- **TASK BRIEF**
Search the entries for the word "ningún". Copy every line where it turns up.

- **DATA IN THIS EXERCISE**
* * * * *

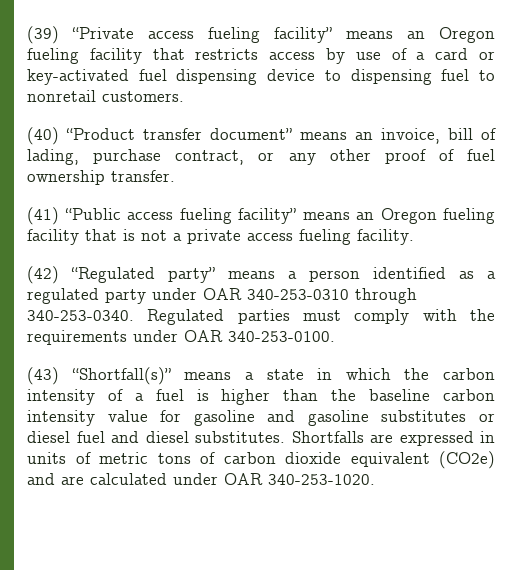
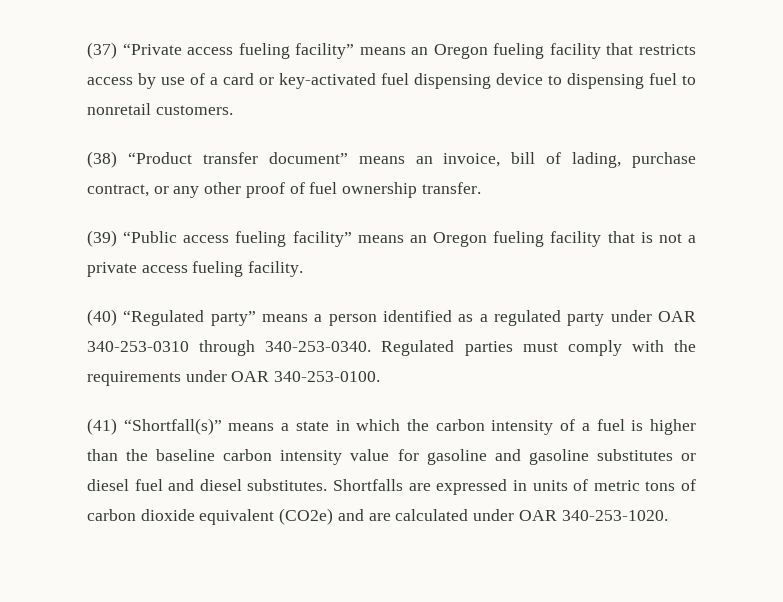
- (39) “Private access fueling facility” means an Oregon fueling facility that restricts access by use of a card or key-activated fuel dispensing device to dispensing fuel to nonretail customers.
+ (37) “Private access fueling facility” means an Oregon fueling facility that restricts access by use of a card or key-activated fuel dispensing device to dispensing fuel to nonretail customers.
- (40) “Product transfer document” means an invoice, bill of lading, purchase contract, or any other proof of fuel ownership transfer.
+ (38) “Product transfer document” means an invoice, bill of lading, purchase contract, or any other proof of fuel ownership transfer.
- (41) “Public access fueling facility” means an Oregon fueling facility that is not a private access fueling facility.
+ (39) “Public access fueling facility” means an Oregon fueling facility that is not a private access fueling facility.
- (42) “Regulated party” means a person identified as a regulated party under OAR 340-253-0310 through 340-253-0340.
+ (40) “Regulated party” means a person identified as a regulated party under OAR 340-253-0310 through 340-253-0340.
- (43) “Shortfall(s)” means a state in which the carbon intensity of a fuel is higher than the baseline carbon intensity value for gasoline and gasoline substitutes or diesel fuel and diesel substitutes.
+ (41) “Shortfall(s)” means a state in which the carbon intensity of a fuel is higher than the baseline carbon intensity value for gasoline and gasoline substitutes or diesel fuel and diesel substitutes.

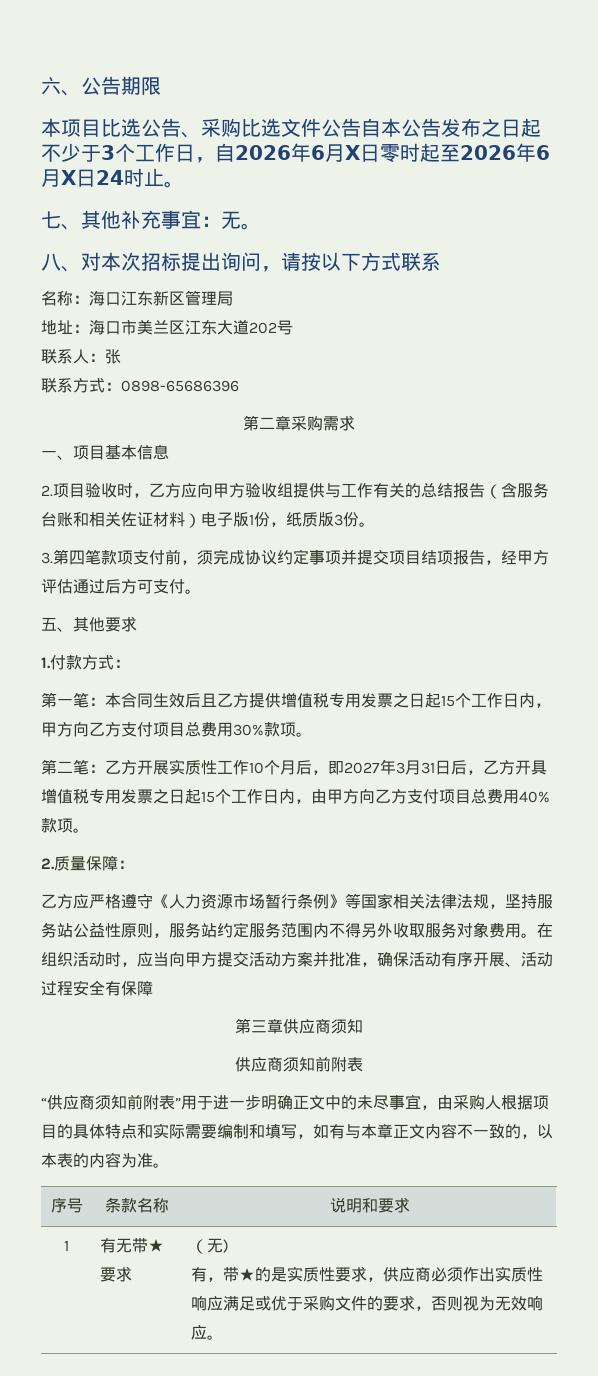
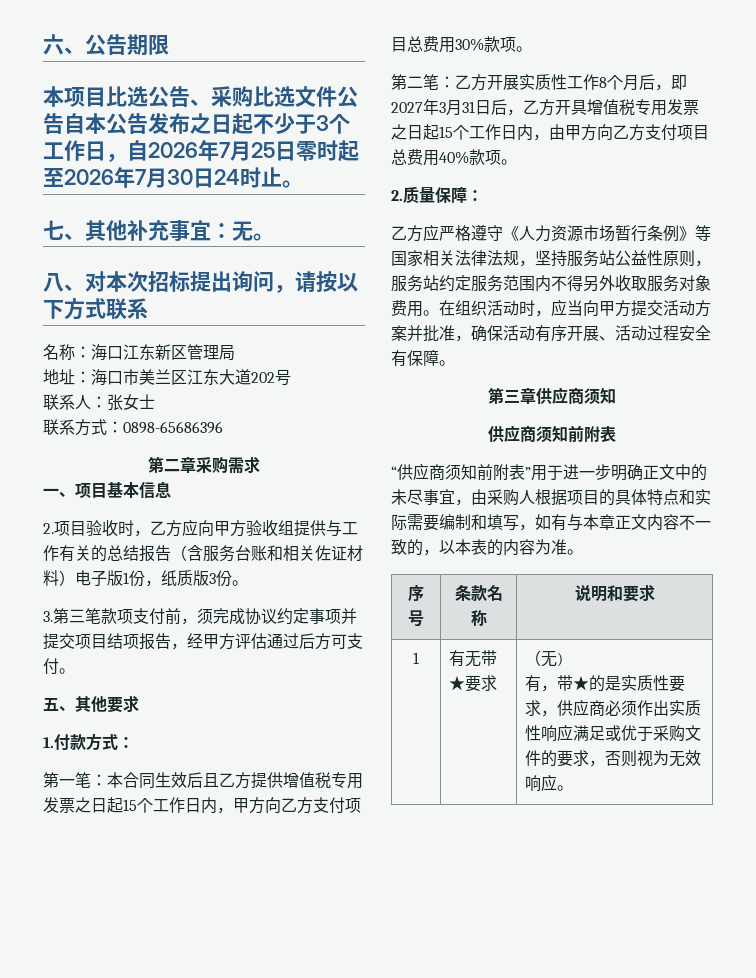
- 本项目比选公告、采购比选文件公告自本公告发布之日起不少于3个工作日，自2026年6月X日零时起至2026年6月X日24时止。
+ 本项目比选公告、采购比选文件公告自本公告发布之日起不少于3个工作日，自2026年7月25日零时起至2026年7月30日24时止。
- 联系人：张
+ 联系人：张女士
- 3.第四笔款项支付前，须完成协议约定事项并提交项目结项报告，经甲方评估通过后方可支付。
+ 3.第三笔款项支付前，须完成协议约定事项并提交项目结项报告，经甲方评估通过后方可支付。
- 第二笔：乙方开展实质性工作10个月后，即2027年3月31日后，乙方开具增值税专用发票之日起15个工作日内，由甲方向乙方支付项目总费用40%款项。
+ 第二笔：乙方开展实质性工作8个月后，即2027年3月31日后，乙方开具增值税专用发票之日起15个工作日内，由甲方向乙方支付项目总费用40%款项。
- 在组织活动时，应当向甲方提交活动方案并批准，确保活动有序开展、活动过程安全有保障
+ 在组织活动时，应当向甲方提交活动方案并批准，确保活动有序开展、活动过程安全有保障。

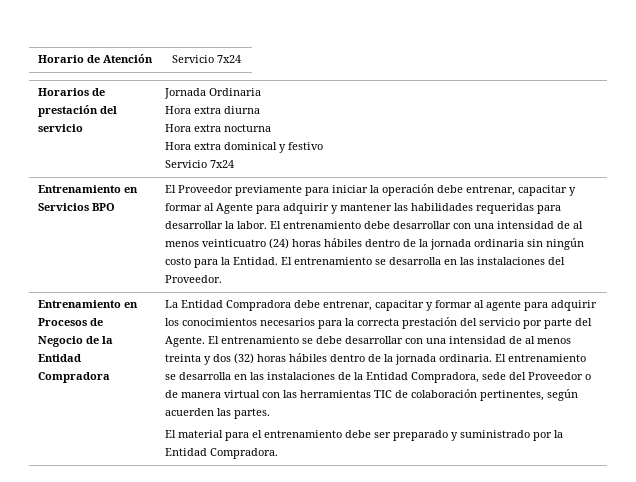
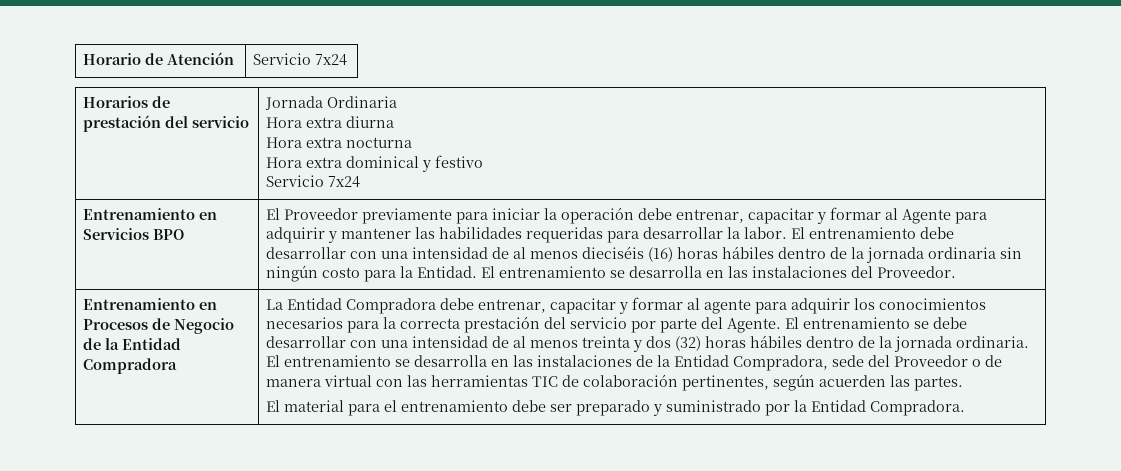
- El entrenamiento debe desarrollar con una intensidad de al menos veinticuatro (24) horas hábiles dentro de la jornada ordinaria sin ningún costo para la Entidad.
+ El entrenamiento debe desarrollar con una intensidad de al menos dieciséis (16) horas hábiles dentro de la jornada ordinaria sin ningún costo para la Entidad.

* * * * *

- **THE ANSWER**
- El entrenamiento debe desarrollar con una intensidad de al menos veinticuatro (24) horas hábiles dentro de la jornada ordinaria sin ningún costo para la Entidad.
+ El entrenamiento debe desarrollar con una intensidad de al menos dieciséis (16) horas hábiles dentro de la jornada ordinaria sin ningún costo para la Entidad.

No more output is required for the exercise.